Das Ministerium für Digitales und Staatsmodernisierung wurde mit dem Antritt der Regierung von Bundeskanzler Friedrich Merz (CDU) im Mai neu aufgebaut. Merz hatte den früheren MediaMarktSaturn-Chef aus der Wirtschaft in sein Kabinett geholt und ihm die Aufgabe aufgetragen, Verwaltungsprozesse in Deutschland zu vereinfachen, zu beschleunigen, zu digitalisieren und Bürokratie abzubauen.
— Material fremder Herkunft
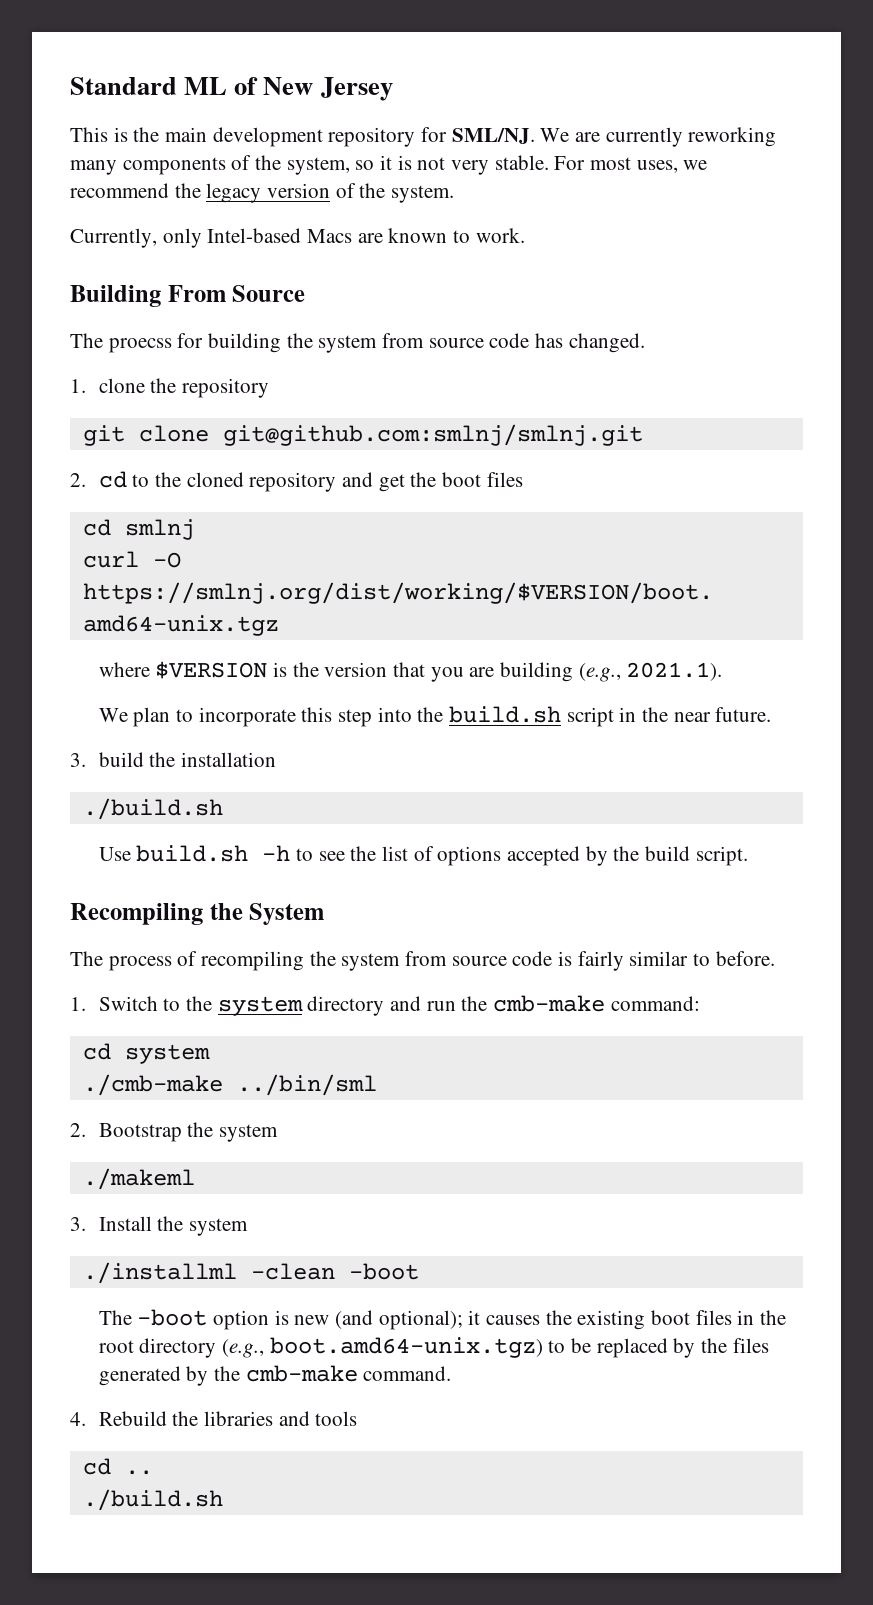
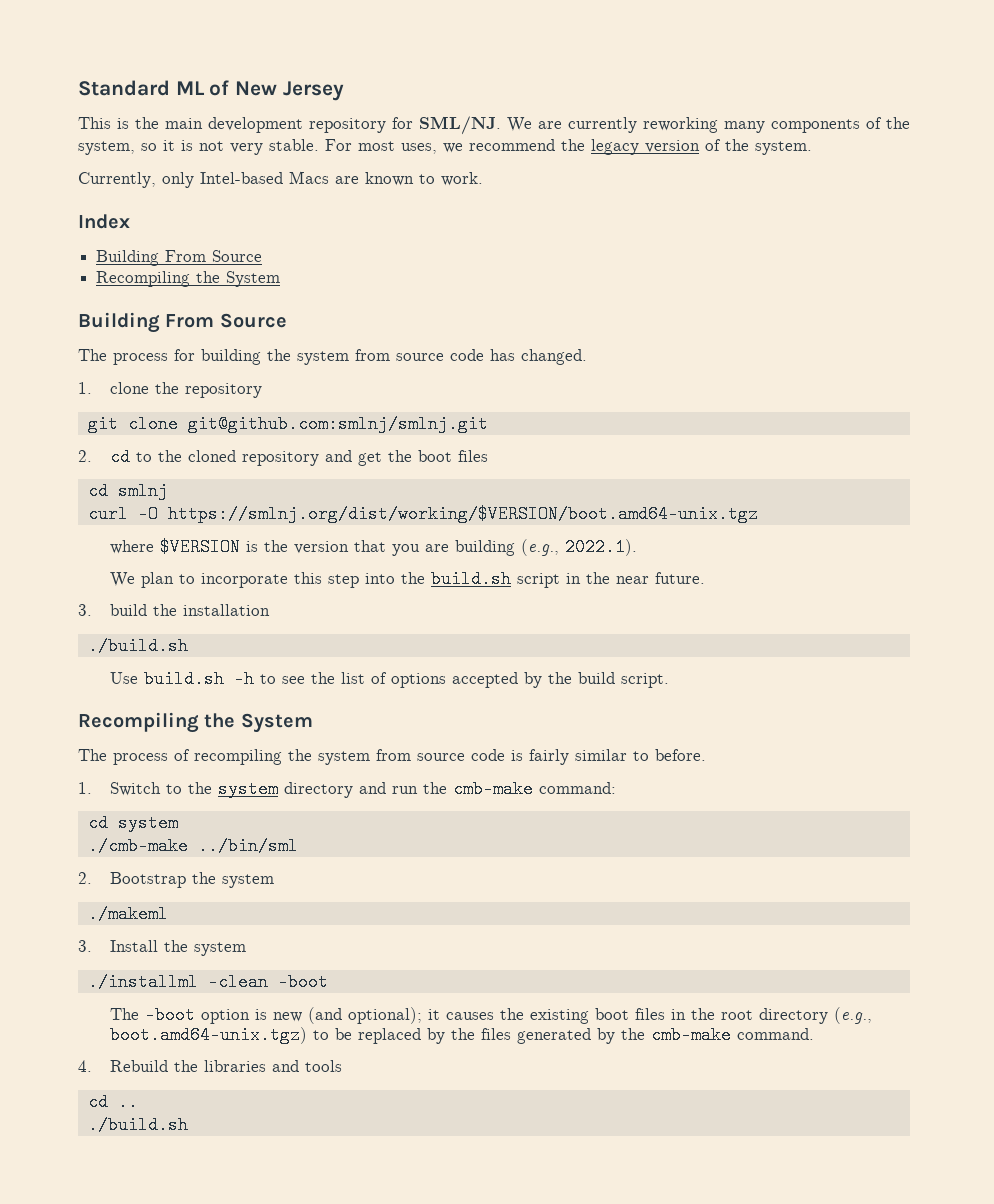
+ Index
+ Building From Source
+ Recompiling the System
- The proecss for building the system from source code has changed.
+ The process for building the system from source code has changed.
- where $VERSION is the version that you are building (e.g., 2021.1).
+ where $VERSION is the version that you are building (e.g., 2022.1).

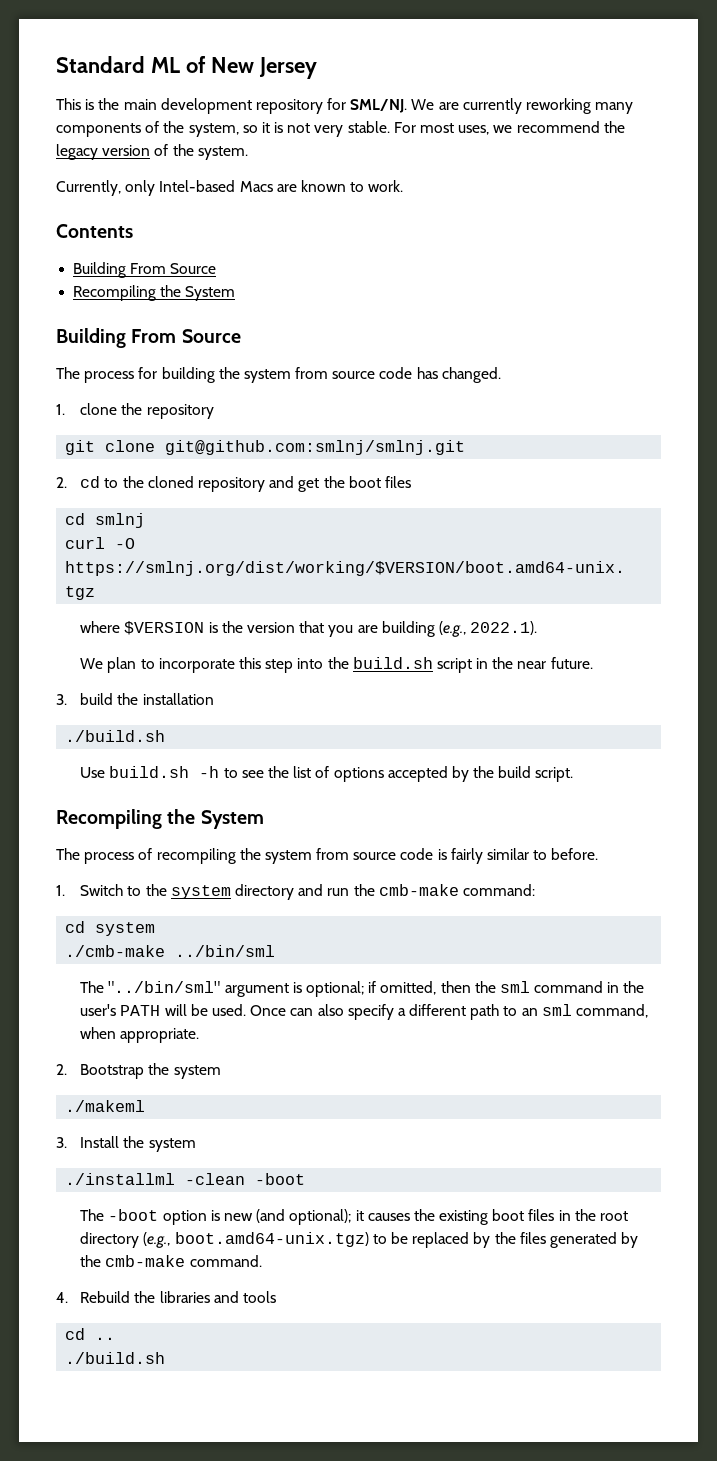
- Index
+ Contents
+ The "../bin/sml" argument is optional; if omitted, then the sml command in the user's PATH will be used. Once can also specify a different path to an sml command, when appropriate.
Im Herbst hatte die Bundesregierung eine sogenannte Modernisierungsagenda für den Bund beschlossen, die Bundesländer später auch für die Länderebene. Geplant sind demnach mehr als 200 Vorhaben zur Modernisierung der Verwaltung mit Vereinfachungen für Bürger und Unternehmen.
Digitale Brieftasche und KI in der Verwaltung
Das Beantragen von Ausweisen soll künftig leichter werden, ebenso wie Um- und Abmeldungen. Zudem gibt es neue Regeln für den Personalausweis – für über 70-Jährige soll er künftig unbefristet gültig sein. Geplant sind außerdem Vereinfachungen bei Steuererklärungen und im Geschäftsverkehr mit Behörden; statt Briefen sollen künftig E-Mails ausreichen. In der soll künstliche Intelligenz beim Sortieren und Prüfen von Anträgen helfen, um Sachbearbeiter zu entlasten.